Recombinant plasminogen activator inhibitor-1 (rPAI-1) purified from Escherichia coli, like its natural counterpart, can exist in either active or latent form. To elucidate the structural basis for these two forms, both active and latent rPAI-1 have been studied using ultra-violet (UV), circular dichroism (CD), and fluorescence spectroscopy. The secondary structures determined by CD show no significant differences and indicate that both the forms are predominantly alpha helical and random. The UV spectra are also very similar with absorption maxima around 278 nm. The structures of the two forms were further characterized by measuring tryptophan fluorescence emissions and their quenching with ionic (iodide) and neutral (acrylamide) quenchers. These data indicate clear differences in the tertiary structures of the two forms with the latent form being more compact and folded in comparison with the active form.

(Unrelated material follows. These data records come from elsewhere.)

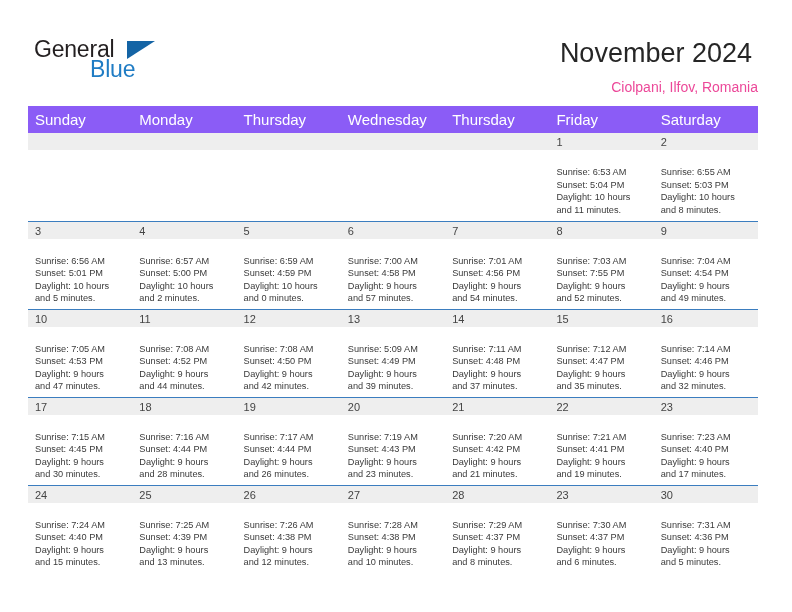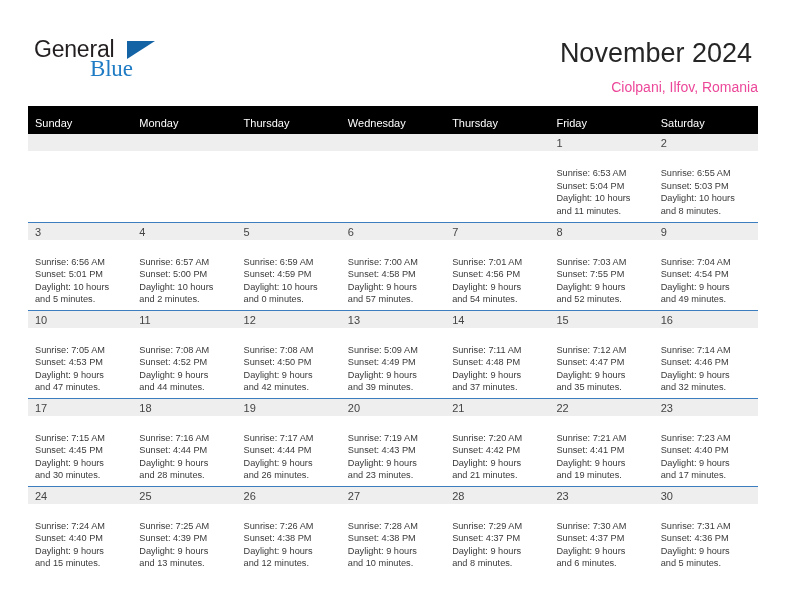--- a/index.html
+++ b/index.html
@@ -46,21 +46,21 @@
     color: #231f20;
     font-family: "Liberation Sans", sans-serif;
   }
   .brand-blue {
     position: absolute;
     left: 56px;
     top: 20px;
     font-size: 23px;
     letter-spacing: -0.2px;
     color: #1f7cc4;
-    font-family: Liberation Serif, serif;
+    font-family: Liberation Sans, sans-serif;
   }
   .brand-flag {
     position: absolute;
     left: 93px;
     top: 5px;
     width: 0;
     height: 0;
     border-left: 28px solid #1464a5;
     border-bottom: 18px solid transparent;
   }
@@ -91,26 +91,26 @@
   
   .calendar {
     position: absolute;
     left: 28px;
     top: 106px;
     width: 730px;
     border-collapse: collapse;
     table-layout: fixed;
   }
   .calendar th {
-    background: #000000;
+    background: #8b5cf6;
     color: #ffffff;
-    font-size: 11px;
+    font-size: 15px;
     font-weight: normal;
     text-align: left;
-    padding: 11px 0 5px 7px;
+    padding: 5px 0 5px 7px;
     height: 18px;
     border: none;
     box-sizing: border-box;
   }
   .calendar td {
     width: 104.28px;
     height: 88px;
     vertical-align: top;
     padding: 0;
     border: none;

从大肠杆菌中纯化得到的重组纤溶酶原激活物抑制剂-1(rPAI-1),与其天然对应物一样,能够以活性形式或潜伏形式存在。为了阐明这两种形式的结构基础,已使用紫外(UV)、圆二色性(CD)和荧光光谱对活性和潜伏形式的rPAI-1进行了研究。通过CD测定的二级结构没有显著差异,表明这两种形式主要都是α螺旋和无规卷曲。紫外光谱也非常相似,吸收最大值在278nm左右。通过测量色氨酸荧光发射及其用离子型(碘化物)和中性型(丙烯酰胺)猝灭剂的猝灭作用,进一步表征了这两种形式的结构。这些数据表明两种形式的三级结构存在明显差异,潜伏形式比活性形式更紧凑且折叠程度更高。